Authors: Dempster M. Christenson, Research Technician, WCREC, North Platte; Jordan M. Thomas, Assistant Professor, Animal Science (University of Missouri); Daniel J. Kelly (Zoetis); Rick N. Funston, Professor, WCREC, North Platte.
Summary with Implications
This study compared pregnancy rates of beef heifers artificially inseminated with multi-sire semen to single-sire semen. It was hypothesized pregnancy rates resulting from multi-sire semen would be increased compared to single-sire semen. Heifers were artificially inseminated with semen from one of three sires or semen from a combination of the same three sires. Pregnancy rates did not significantly differ. Paternity testing suggests sire parentage can be unequal when semen is mixed from multiple sires. In summary, similar pregnancy rates were observed using single-sire and multi-sire semen, but progeny may have unequal sire representation.
Introduction
Multi-sire (aka. heterospermic or sperm pack) semen is rarely used for artificial insemination (AI) when assignment of paternity is important, and the value of genotyping is low. However, previous studies reported pregnancy success increased 11–13 percentage points in heifers inseminated with multi-sire semen compared to single-sire AI. This increase is believed to be the result of interactions between compounds in seminal plasma and sperm from different sires and natural differences in optimal viability of sperm between sires, which may optimize matching of peak sperm and ovum viability, improving conception rates.

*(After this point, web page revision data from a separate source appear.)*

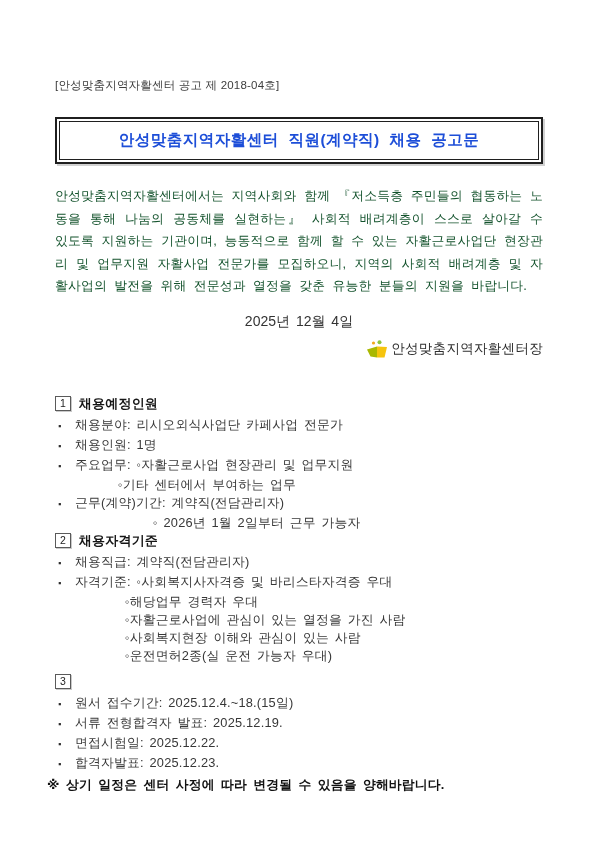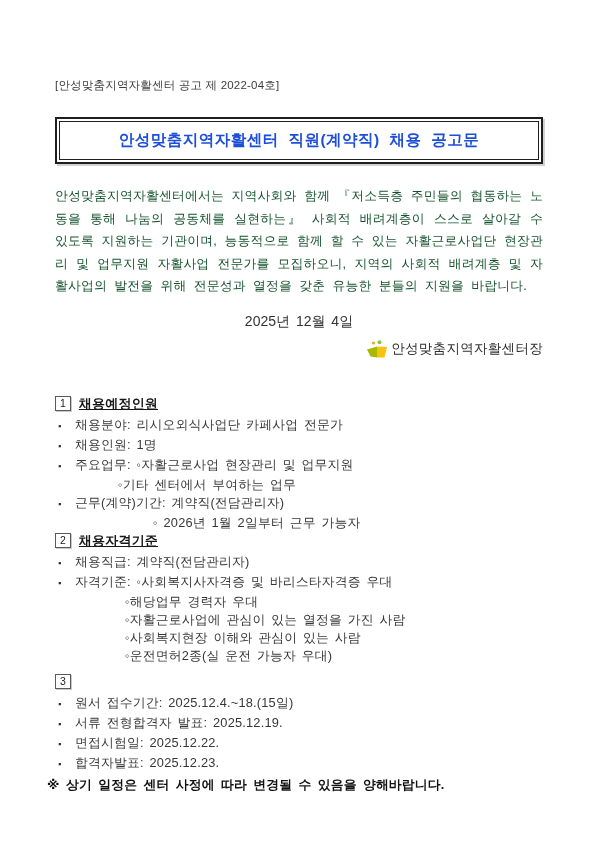--- a/index.html
+++ b/index.html
@@ -23,39 +23,39 @@
   .logo-icon{width:24px;height:19px;flex:none;}
   .section{margin-top:0;}
   .sec-1{margin-top:33px;}
   .sec-2{margin-top:1px;}
   .sec-3{margin-top:9px;}
   .section-header{display:flex;align-items:center;gap:8px;height:18px;}
   .numbox{
     display:inline-block;border:1px solid #5a5a5a;box-shadow:1px 1px 0 #c9c9c9;
     font-size:10.5px;line-height:13px;padding:0 4px;color:#222;background:#fff;flex:none;
   }
-  .section-title{font-size:13px;font-weight:bold;color:#161616;word-spacing:2px;letter-spacing:0.2px;text-decoration:underline;}
+  .section-title{font-size:13px;font-weight:bold;color:#161616;word-spacing:2px;letter-spacing:0.2px;}
   .items{margin-top:3px;}
   .item{display:flex;font-size:12.8px;line-height:17px;margin-top:1px;word-spacing:2px;letter-spacing:0.2px;}
   .bullet{width:17px;flex:none;font-size:9px;padding-top:2px;padding-left:3px;color:#2c2c2c;}
   .itext{flex:1;color:#373737;}
   .sub-a{padding-left:63px;}   
   .sub-b{padding-left:98px;}   
   .sub-c{padding-left:70px;}   
   .note-line{
     margin-top:3px;margin-left:-8px;font-size:12.8px;line-height:18px;
     font-weight:bold;color:#111;word-spacing:2.5px;letter-spacing:0.2px;
   }
 </style>
 </head>
 <body>
 
 <div class="page">
 
-  <div class="doc-number">[안성맞춤지역자활센터 공고 제 2022-04호]</div>
+  <div class="doc-number">[안성맞춤지역자활센터 공고 제 2018-04호]</div>
 
   <div class="title-box">
     <div class="title-inner">
       <span class="title-text">안성맞춤지역자활센터 직원(계약직) 채용 공고문</span>
     </div>
   </div>
 
   <p class="body-par">안성맞춤지역자활센터에서는 지역사회와 함께 『저소득층 주민들의 협동하는 노동을 통해 나눔의 공동체를 실현하는』 사회적 배려계층이 스스로 살아갈 수 있도록 지원하는 기관이며, 능동적으로 함께 할 수 있는 자활근로사업단 현장관리 및 업무지원 자활사업 전문가를 모집하오니, 지역의 사회적 배려계층 및 자활사업의 발전을 위해 전문성과 열정을 갖춘 유능한 분들의 지원을 바랍니다.</p>
 
   <div class="date-line">2025년 12월 4일</div>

A breeding soundness exam is normally used to screen for poor quality semen but fails to identify differences between good quality semen samples that further bolster pregnancy rates to AI. Thus, producers choosing a sire from an AI catalog are not able to choose the most prolific sire. Considering the economic importance of generating pregnancies early in the breeding season, producers would likely consider the use of mixed sperm from multiple sires if this would result in greater pregnancy to AI. The objective of this study was to compare pregnancy rates of beef heifers artificially inseminated with semen from three sires in a single straw to single-sire semen.
Procedure
A ranch North of Sutherland, NE utilized 426 ± 24 head/yr (774 ± 72 lb) Angus crossbred spring calving beef heifers in 2022-2024. Estrus was synchronized with the melengestrol acetate – prostaglandin F2α timed-AI protocol (Figure 1). Melengestrol acetate (MGA; 0.5 mg/heifer per day) was mixed into the total ration provided in drylot for fourteen days. Nineteen days later, 2 ml prostaglandin F2α (PG; Lutalyse HighCon, Zoetis, Parsippany-Troy Hills, NJ) was administered, body weight was recorded, and estrus detection patches (EstrotectTM) were applied. Patch scores were recorded 72 hours after PG administration (1 = < 25% removed, 2 = 25 to 50% removed, 3 = > 50% removed). Patch scores less than three were recorded as not expressing estrus and were administered 2 ml gonadotropin releasing hormone (Factrel, Zoetis).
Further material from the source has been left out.